───── Data extracts

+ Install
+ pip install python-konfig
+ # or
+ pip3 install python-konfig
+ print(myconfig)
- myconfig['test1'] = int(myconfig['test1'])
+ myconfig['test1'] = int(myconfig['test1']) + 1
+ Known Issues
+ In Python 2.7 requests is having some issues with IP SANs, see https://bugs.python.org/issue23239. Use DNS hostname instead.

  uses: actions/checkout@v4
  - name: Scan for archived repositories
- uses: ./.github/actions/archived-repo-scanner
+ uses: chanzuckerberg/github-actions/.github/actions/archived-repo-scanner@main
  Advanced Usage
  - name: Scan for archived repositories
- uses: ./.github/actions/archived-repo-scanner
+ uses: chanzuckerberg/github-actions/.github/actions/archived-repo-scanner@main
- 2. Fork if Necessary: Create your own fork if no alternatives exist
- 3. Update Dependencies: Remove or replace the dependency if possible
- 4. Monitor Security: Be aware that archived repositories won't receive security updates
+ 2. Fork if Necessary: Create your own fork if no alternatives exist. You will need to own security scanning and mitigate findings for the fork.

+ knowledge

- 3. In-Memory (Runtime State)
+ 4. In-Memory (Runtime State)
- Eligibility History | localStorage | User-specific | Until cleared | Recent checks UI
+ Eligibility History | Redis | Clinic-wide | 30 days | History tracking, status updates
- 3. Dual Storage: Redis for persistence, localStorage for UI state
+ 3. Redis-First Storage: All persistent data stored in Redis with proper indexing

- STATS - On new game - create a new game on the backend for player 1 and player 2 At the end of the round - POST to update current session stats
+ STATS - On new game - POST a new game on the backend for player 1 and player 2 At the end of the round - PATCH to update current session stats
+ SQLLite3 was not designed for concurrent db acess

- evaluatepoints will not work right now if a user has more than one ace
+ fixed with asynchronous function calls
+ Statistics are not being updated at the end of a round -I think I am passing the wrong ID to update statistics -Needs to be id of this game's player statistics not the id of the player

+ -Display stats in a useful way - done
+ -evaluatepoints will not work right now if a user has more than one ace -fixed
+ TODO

──────────

**Work to complete**: Where a line in the records above includes the string "localStorage", show it.

**Exercise answer**:
- Eligibility History | localStorage | User-specific | Until cleared | Recent checks UI
- 3. Dual Storage: Redis for persistence, localStorage for UI state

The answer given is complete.